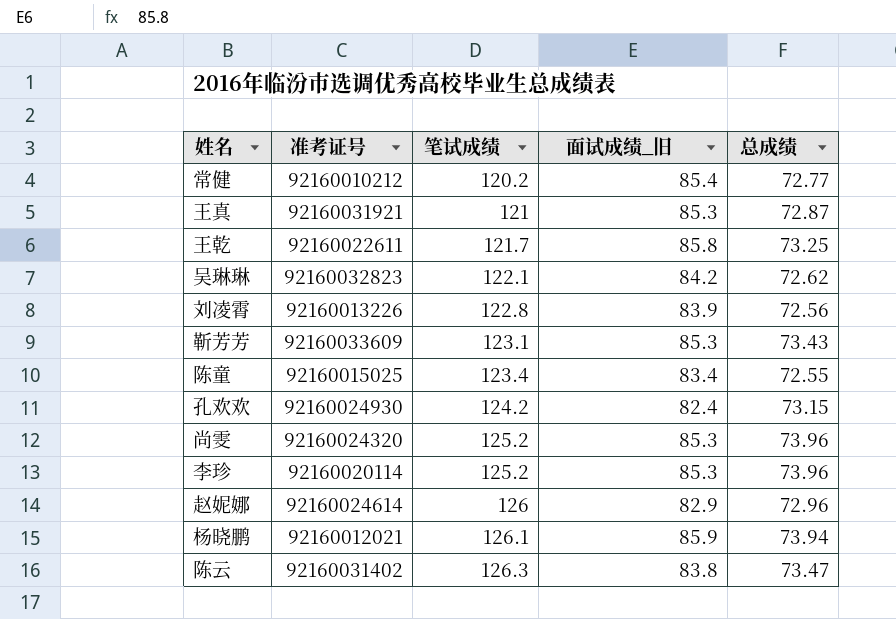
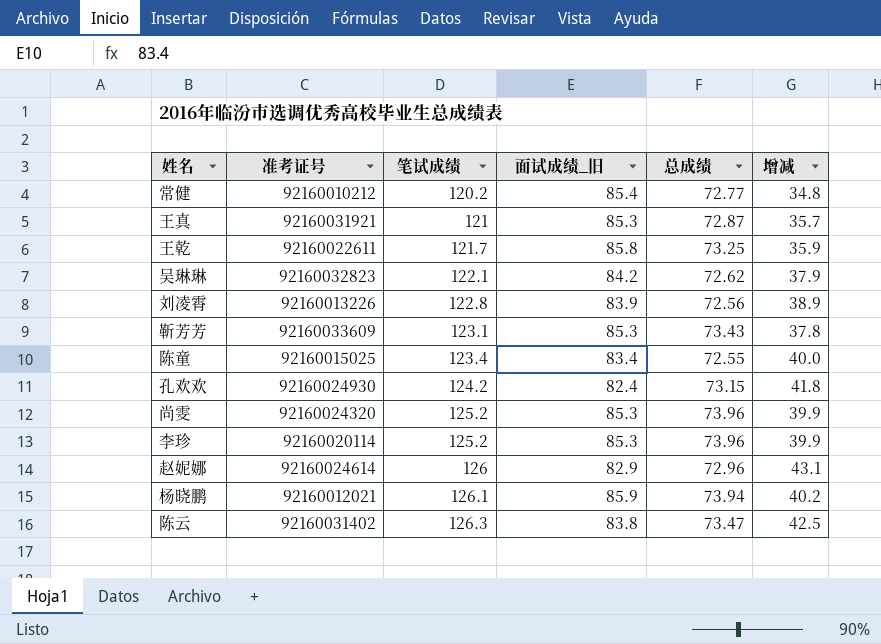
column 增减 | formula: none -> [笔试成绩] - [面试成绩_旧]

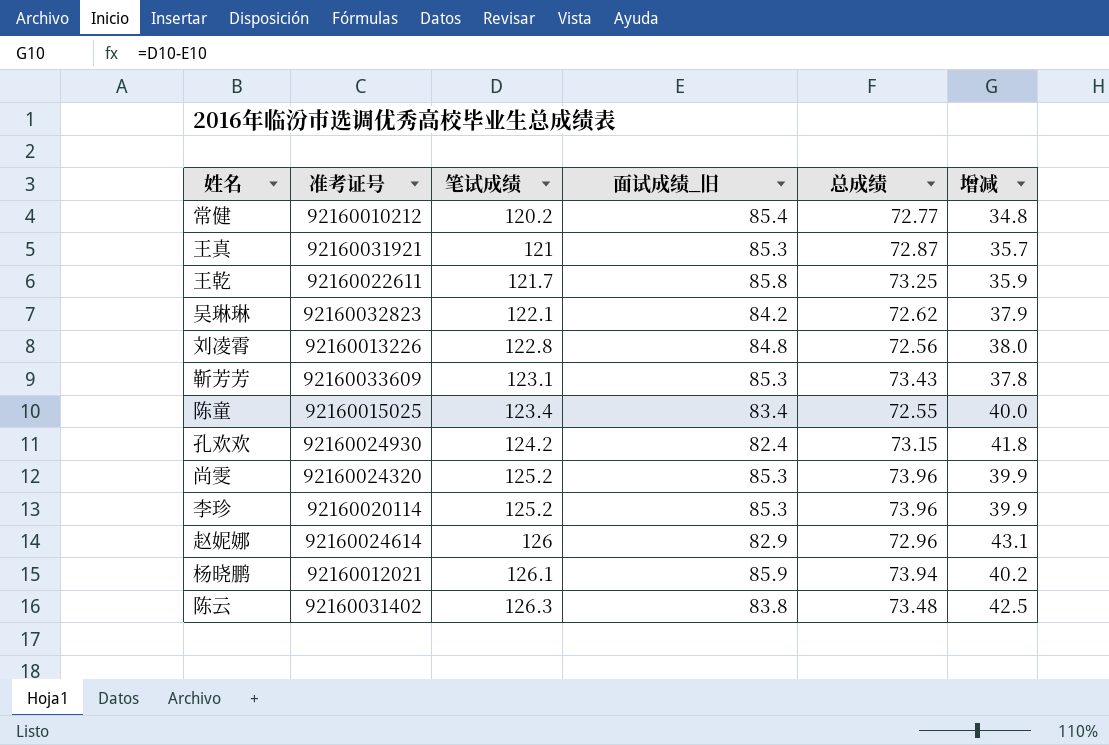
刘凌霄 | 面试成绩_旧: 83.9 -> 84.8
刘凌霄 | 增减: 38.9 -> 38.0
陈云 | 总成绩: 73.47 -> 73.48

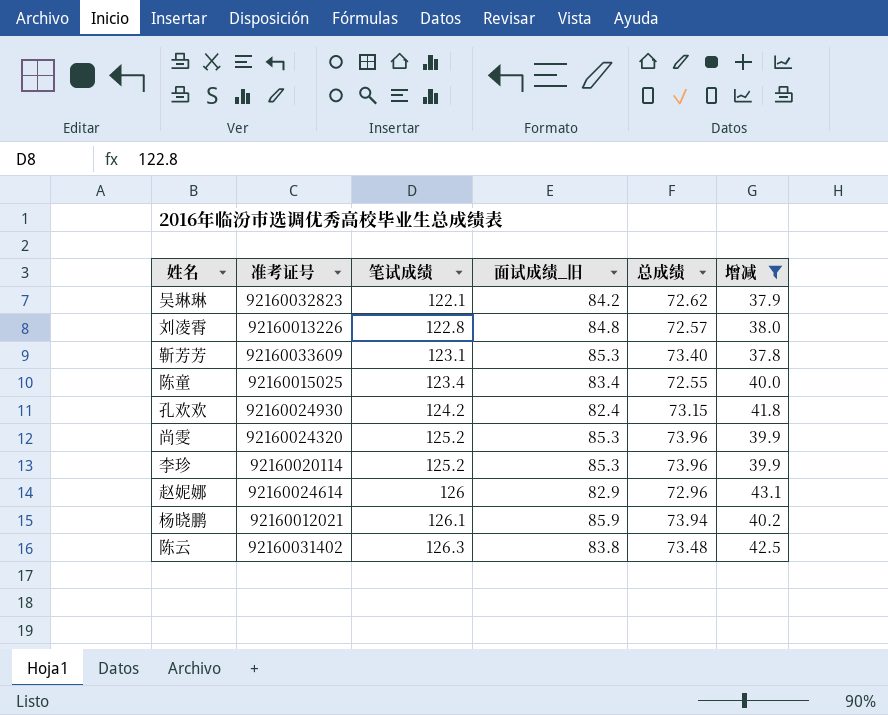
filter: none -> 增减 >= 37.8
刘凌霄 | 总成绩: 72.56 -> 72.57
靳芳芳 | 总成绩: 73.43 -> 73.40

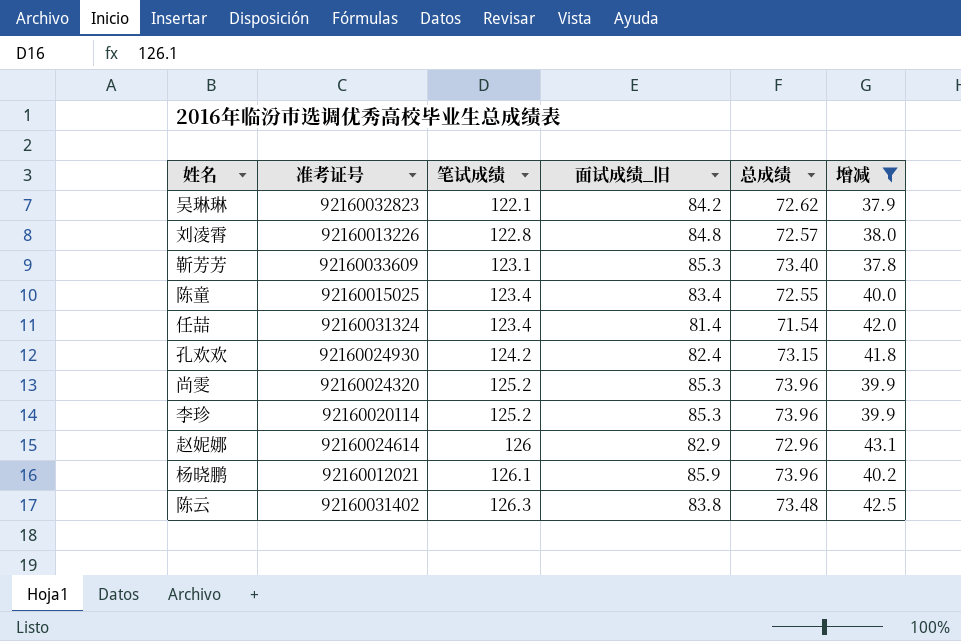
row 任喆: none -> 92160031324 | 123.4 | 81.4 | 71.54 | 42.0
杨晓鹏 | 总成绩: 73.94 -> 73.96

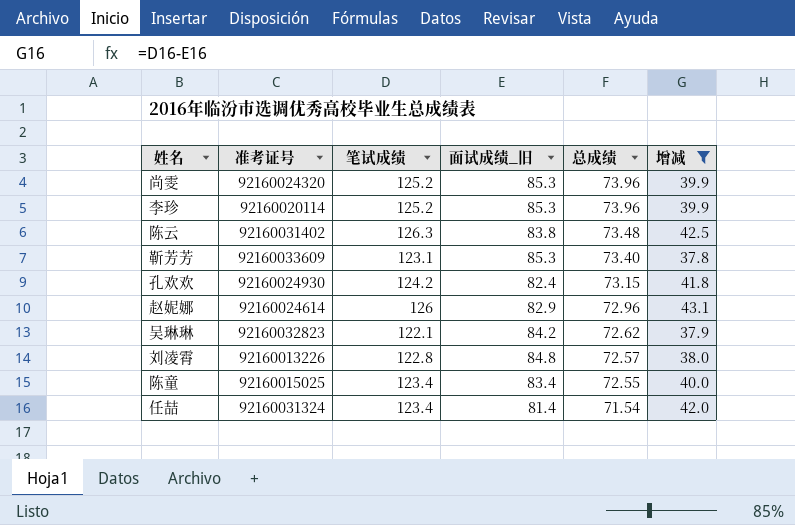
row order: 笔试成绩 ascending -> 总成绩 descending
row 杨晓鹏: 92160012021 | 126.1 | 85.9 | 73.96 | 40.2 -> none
────────────────
## Assigned task
Find "刘凌霄 | 总成绩: 72.56 -> 72.57" in the entries, then reproduce that line and each line after it exactly, through the last one. Pictures do not go in.

## Exercise result
刘凌霄 | 总成绩: 72.56 -> 72.57
靳芳芳 | 总成绩: 73.43 -> 73.40

row 任喆: none -> 92160031324 | 123.4 | 81.4 | 71.54 | 42.0
杨晓鹏 | 总成绩: 73.94 -> 73.96

row order: 笔试成绩 ascending -> 总成绩 descending
row 杨晓鹏: 92160012021 | 126.1 | 85.9 | 73.96 | 40.2 -> none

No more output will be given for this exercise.